Victor Pereira Mascarenhas


O cristianismo protestante não surgiu na história como em um passe de mágica. A reforma foi moldada até chegar o contexto em que os reformadores se manifestaram contrários a fé católica. Os primeiros vestígios são com Pedro Valdo, um rico comerciante francês do século XII, que teve uma experiência de conversão e desejava restaurar os valores neotestamentários fundamentais.

No século XIV, temos a figura do teólogo inglês John Wyclifee, que se destacou por defender interesses nacionais que confrontavam o papado, com isso ganhou reputação de patriota e reformista.
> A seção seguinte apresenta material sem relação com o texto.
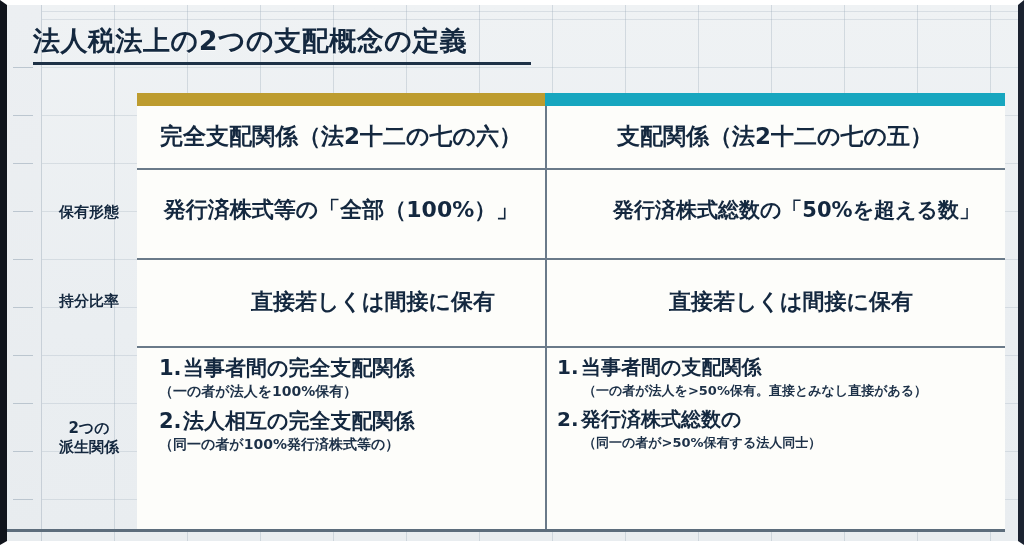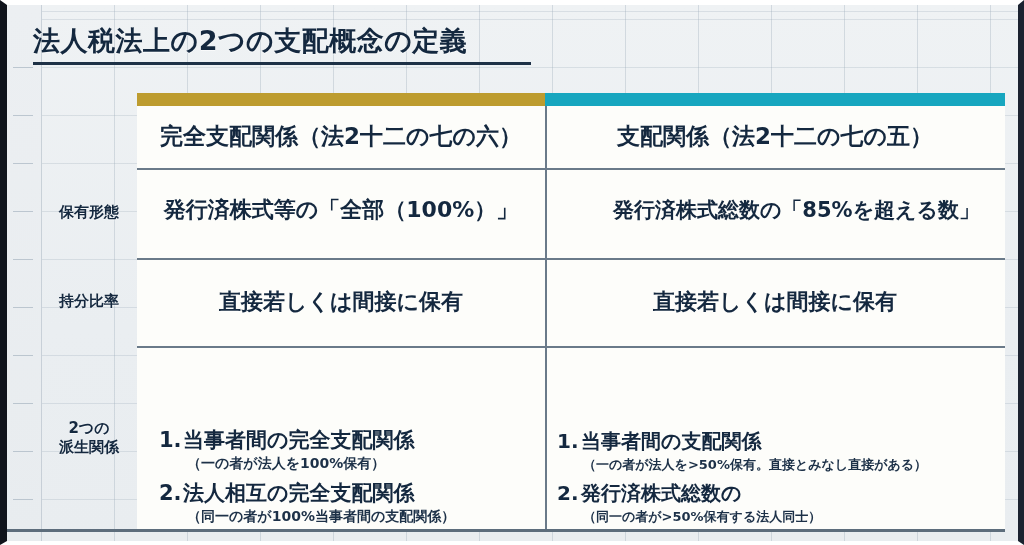"発行済株式総数の「85%を超える数」" div.dcell { text: 85% -> 50% }
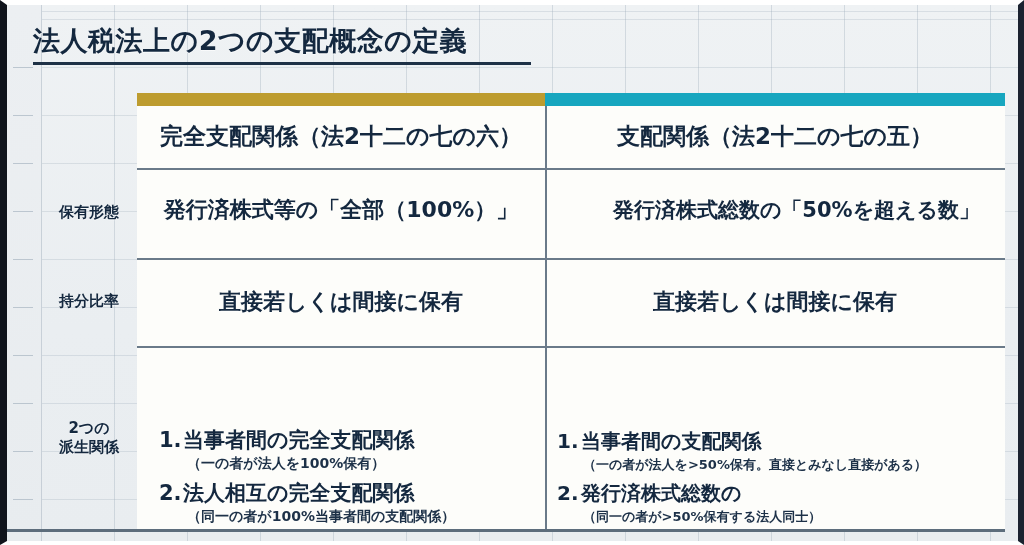"直接若しくは間接に保有" .row-2 { margin-left: none -> 32px }
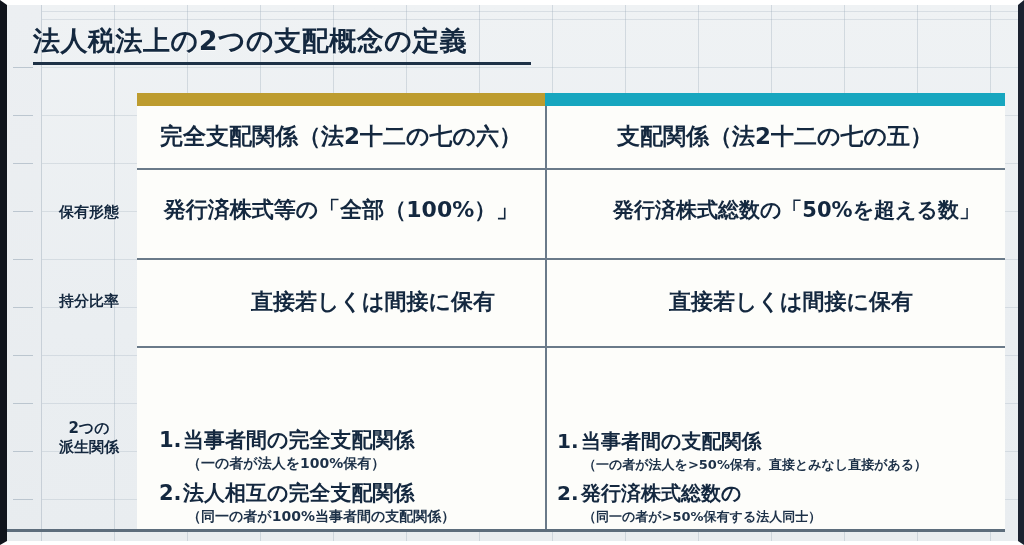"1.当事者間の完全支配関係" .derived { justify-content: flex-end -> flex-start }
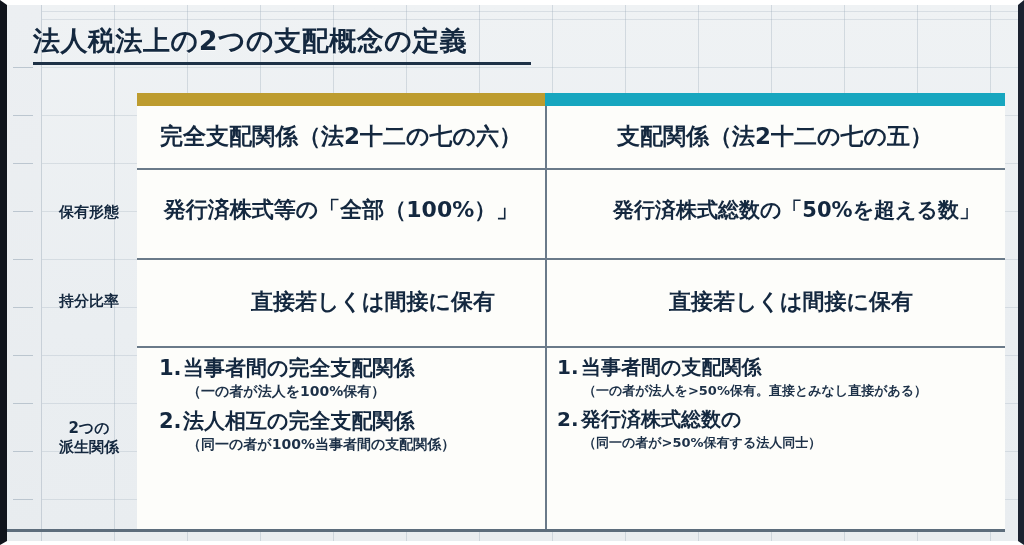"（一の者が法人を100%保有）" .d-sub { margin-left: 28px -> none }
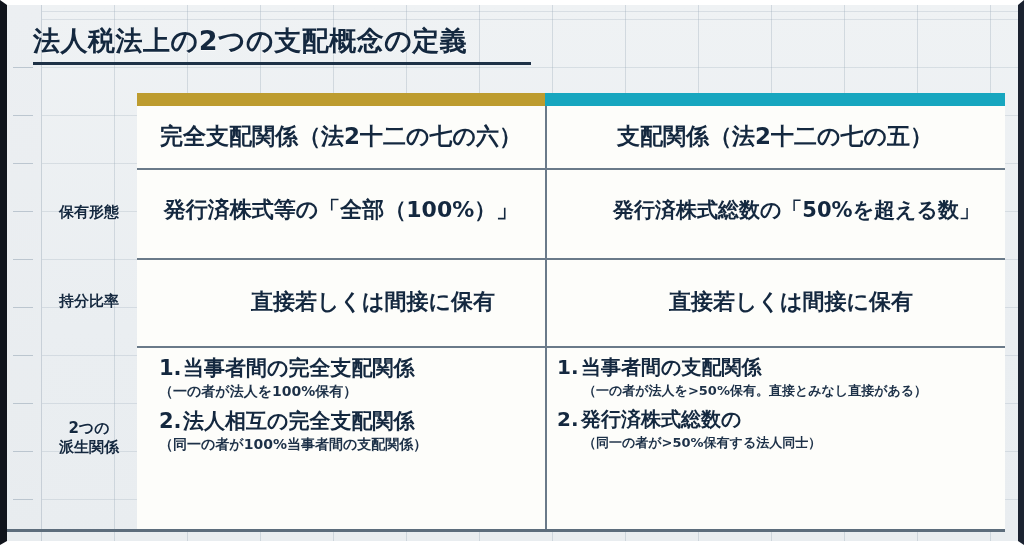"（同一の者が100%当事者間の支配関係）" div.d-sub { text: 100%当事者間の支配関係 -> 100%発行済株式等の }
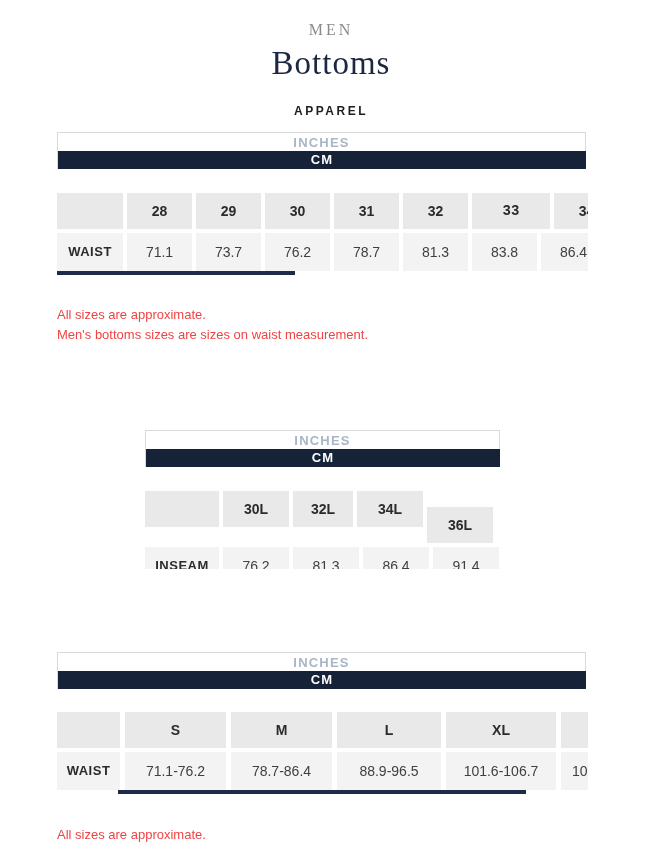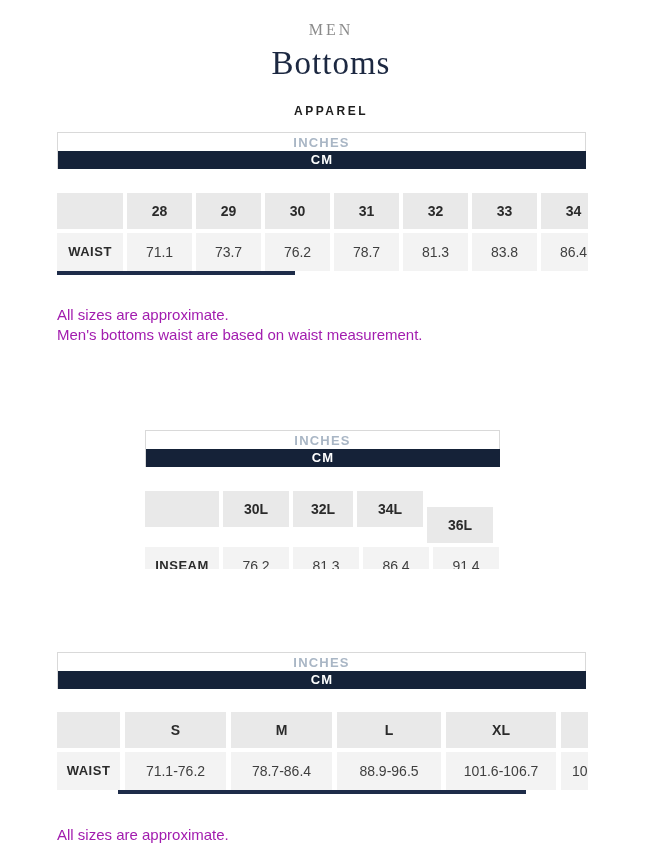"33" div.cell { font-family: none -> Liberation Mono, monospace; width: 65px -> 78px }
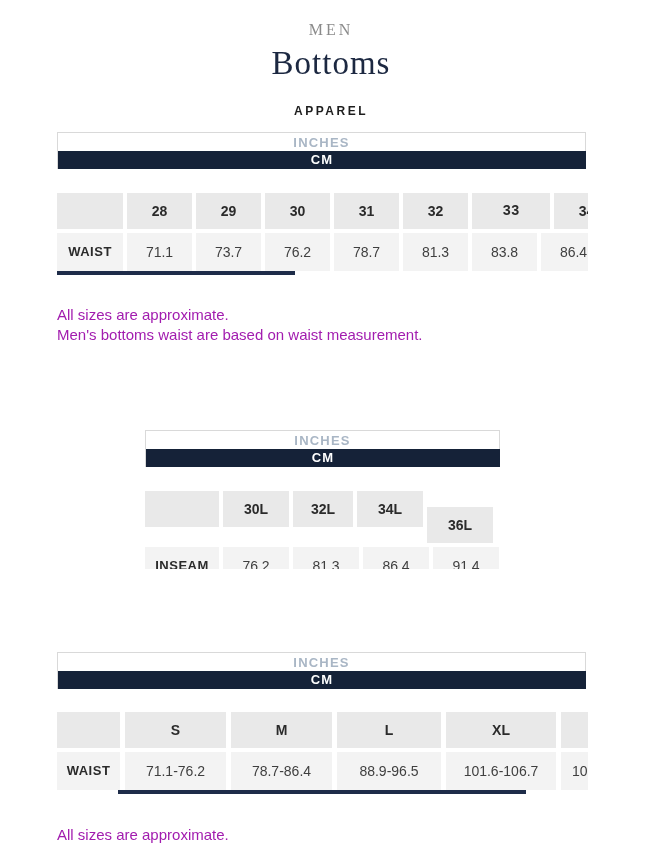"All sizes are approximate." .note { color: #a21caf -> #ef4444; font-size: 15px -> 13px }
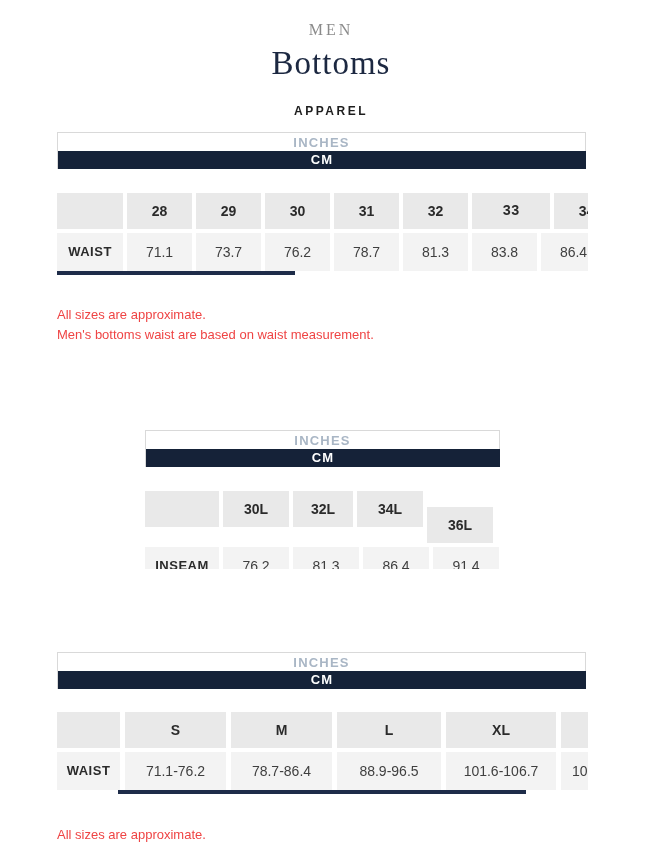"Men's bottoms waist are based" div.note { text: waist are based -> sizes are sizes }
Mostrou-se contra a alguns dogmas e doutrinas da Igreja, além de criticar de que as Escrituras deveriam ser lidas por todos.

Outro que se destacou no processo foi John Huss, no mesmo século, padre da Boêmia que foi chamado de herético por dizer que qualquer pessoa poderia orar diretamente a Deus. Devido a isso foi condenado a morte. E preparado o caminho por esses homens, no final do século XIV, surge Martinho Lutero. Ele no ano de 1517 fixou na porta do Castelo de Wittenberg as 95 teses falando sobre a penitência, indulgências e a salvação pela fé.

No século XV, nasce João Calvino, teólogo e intelectual, cuidou como pastor da igreja e liderou o ensino de novos pastores, conduzindo para formação de novas igrejas protestantes. Enviou missionários ao Brasil que começaram a propagar essa nova profissão de fé na América. É ele quem dá origem a igreja reformada. E no mesmo século temos John Knox, ordenado padre, professou publicamente sua fé protestante, dando origem ao movimento puritano e a igreja presbiteriana.

No século XVI com o rei Henrique VIII, após ter um pedido recusado pelo papa Clemente VII, decide romper com a Igreja e cria a Anglicana que passa a ser independente do papado.

Com o passar dos séculos, novas divisões foram acontecendo dentro do próprio protestantismo, novas linhas de pensamentos fizeram com que surgisse “novas igrejas” protestantes. A igreja batista foi funda em Londres no século XVII com Thomas Helwys. A metodista surge no século seguinte pelo padre anglicano John Wesley com novas ideias para os encontros religiosos. Os pentecostais surgem em Chicago nos Estados Unidos no século XX, que enfatiza uma relação com o Espírito Santo por meio da glossolalia, ou seja, línguas estranhas. E esse foi só o começo para que mais e mais denominações surgissem dentro da reforma.

O protestantismo possui pilares que orientam sua fé, que são os cinco solas da reforma protestante: o livro da concórdia, o catecismo de Heildeberg, a confissão belga, a confissão de La Rochelle e a segunda confissão helvética.

O Sola Scriptura, é o princípio fundamental da reforma protestante. O Sola Christus quer dizer que a salvação é somente por Cristo, por ser o mediador entre os homens e Deus e que a salvação pelas obras é uma negação do sacrifício de Cristo. O Sola Gratia fala que Deus nos salvou não por nossos méritos, mas pelos nossos deméritos e que é salvação se dá por Cristo, que a graça é graça porque é livre. O Sola fide, o próprio nome diz, só a fé basta. E o Soli Deo Gloria, diz que a glória é somente a Deus, pois somente a Ele pertence os méritos da salvação do homem.

Por fim, algo que é muito característico das igrejas neopentecostais e que chama a atenção das pessoas é o êxtase religioso. Interligado a razão, os dois se relacionam com as experiências religiosas. Uma pessoa em êxtase apresenta certa impossibilidade de autonomia, porém seus afetos não, tendo também sua cognição preservada, ela sofre interferências de seus afetos causando reações emocionais intensas. Esse tipo de experiência acontece a partir de motivações exteriores, levando a pessoa a uma profundida mística, que é expressada fortemente com gestos corporais. Algo bem característicos dessas novas igrejas.